How long ago was the Universe small enough for interstellar travel? Currently, even the nearest stars are lightyears away, and impossible to reach in our lifetimes. If space is always expanding, and was once infinitely smaller, then at what point in the past was space so much smaller that the average distance between stars was less than light days? Was there ever such a time?
 A: As the universe expands each individual galaxy stays roughly the same size, with stars on orbits of roughly constant diameter, so the stars within any given galaxy were no closer together a long time ago than they are now (at least as far as cosmic expansion effects are concerned).
The distances between galaxy clusters were smaller in the past, and a good way to get a sense of this is to note that the ratio of distance between them now to distance between them a long time ago is equal to the ratio of wavelengths in the light received and emitted. If we receive light from a galaxy and the light arriving has a wavelength twice as large as when it set out, then the universe was half as small when the light set out (that is, distances between galaxy clusters were then on average half what they now are).
To find a time when galaxies were not many lightyears apart you have to go so far back that you arrive at times before the formation of galaxies, so there never was such a time.

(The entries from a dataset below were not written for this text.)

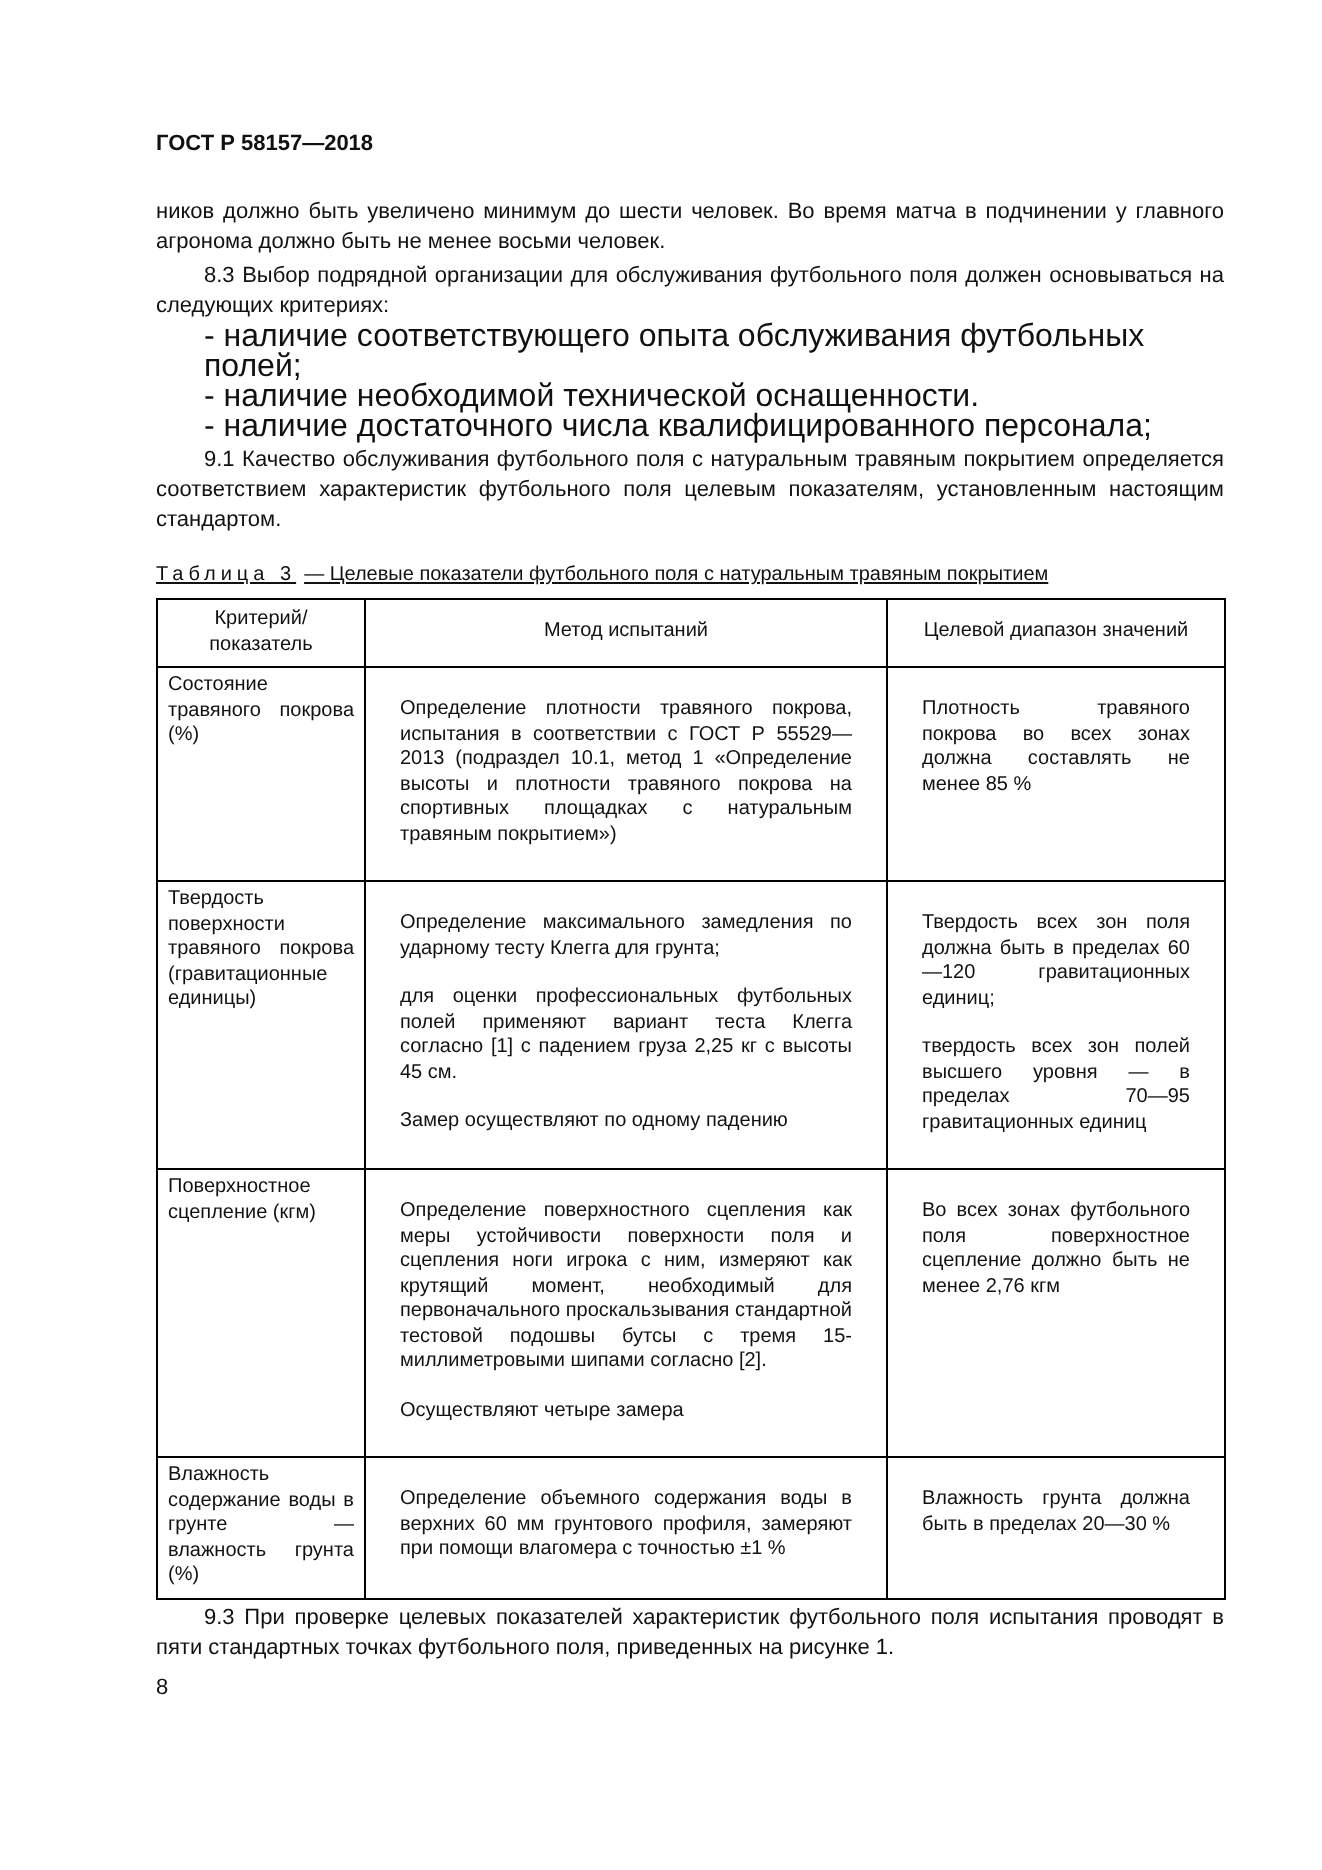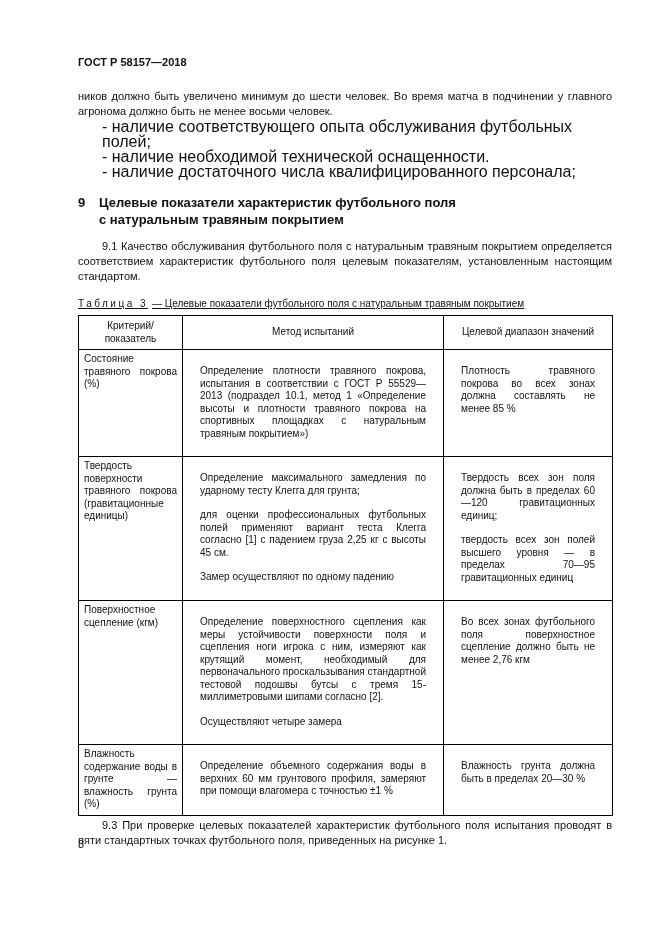--- a/index.html
+++ b/index.html
@@ -10,21 +10,21 @@
     color: #111111;
   }
   .page {
     position: relative;
     width: 661px; height: 935px;
     background: #ffffff;
     overflow: hidden;
   }
   .content {
     position: absolute;
-    left: 78px; top: 56px;
+    left: 78px; top: 66px;
     width: 534px;
   }
   .doc-header {
     font-size: 11px;
     font-weight: bold;
     margin-bottom: 21px;
   }
   p.body {
     font-size: 11px;
     line-height: 15px;
@@ -89,31 +89,28 @@
 <body>
 
 <div class="page">
   <div class="content">
 
     <div class="doc-header">
       <span>ГОСТ Р 58157—2018</span>
     </div>
 
     <p class="body">ников должно быть увеличено минимум до шести человек. Во время матча в подчинении у главного агронома должно быть не менее восьми человек.</p>
+    <p class="body ind">8.3 Выбор подрядной организации для обслуживания футбольного поля должен основываться на следующих критериях:</p>
 
     <div class="list">
       <p>- наличие соответствующего опыта обслуживания футбольных полей;</p>
       <p>- наличие необходимой технической оснащенности.</p>
       <p>- наличие достаточного числа квалифицированного персонала;</p>
     </div>
 
-    <h2 class="section-heading">
-      <div class="h-line"><span class="h-num">9</span><span>Целевые показатели характеристик футбольного поля</span></div>
-      <div class="h-line h-cont">с натуральным травяным покрытием</div>
-    </h2>
 
     <p class="body ind">9.1 Качество обслуживания футбольного поля с натуральным травяным покрытием определяется соответствием характеристик футбольного поля целевым показателям, установленным настоящим стандартом.</p>
 
     <p class="tbl-caption">
       <span class="cap-label">Таблица 3</span><span>— Целевые показатели футбольного поля с натуральным травяным покрытием</span>
     </p>
 
     <table class="t3">
       <colgroup>
           <col class="c1">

[Added remark in answer to a question in the comments concerning galaxy clusters. One galaxy cluster drifts away from another because the initial conditions gave them velocities of this form. This general condition is called the "Hubble flow" and it leads to the cosmic expansion. It is what things would do if they only experienced the average cosmic gravitation, without any local bumps owing to a non-homogeneous matter distribution such as a galaxy. Meanwhile everything attracts stuff near to it and this can lead to bound groups such as solar systems, galaxies and galaxy clusters. This binding is sufficient to turn the relative velocities around so that each bound group does not drift apart, nor does it expand (unless some other process intervenes).]
A: Although the distance between stars doesn't really change due to the expansion of space over the evolution of the universe, the region of space around our Sun is quite sparse compared to some places in the universe. As such, your desired conditions could exist not in the remote past but today, just in a different location.
Here's an article which says "In the center of the galaxy, stars are only 0.4–0.04 light-years apart". 0.04 light years is less than 15 light days.
And another article I found with some quick googling claims:

But some galaxies pack stars even tighter. M32, one of the Andromeda Galaxy's satellites, has the highest measured stellar density of any nearby galaxy — around 20 million stars per cubic parsec in its core! Not even HST can resolve M32's core into individual stars. A typical stellar separation at this density works out to 0.008 light-year, or 500 AU — about 12 times the Sun-Pluto distance — between stars.

0.008 light years is just shy of 3 light days.
These figures come from "average" or "typical" distances to nearest neighbour in dense regions, implying that there will be some even closer than that. How much closer is possible/plausible, I couldn't really say.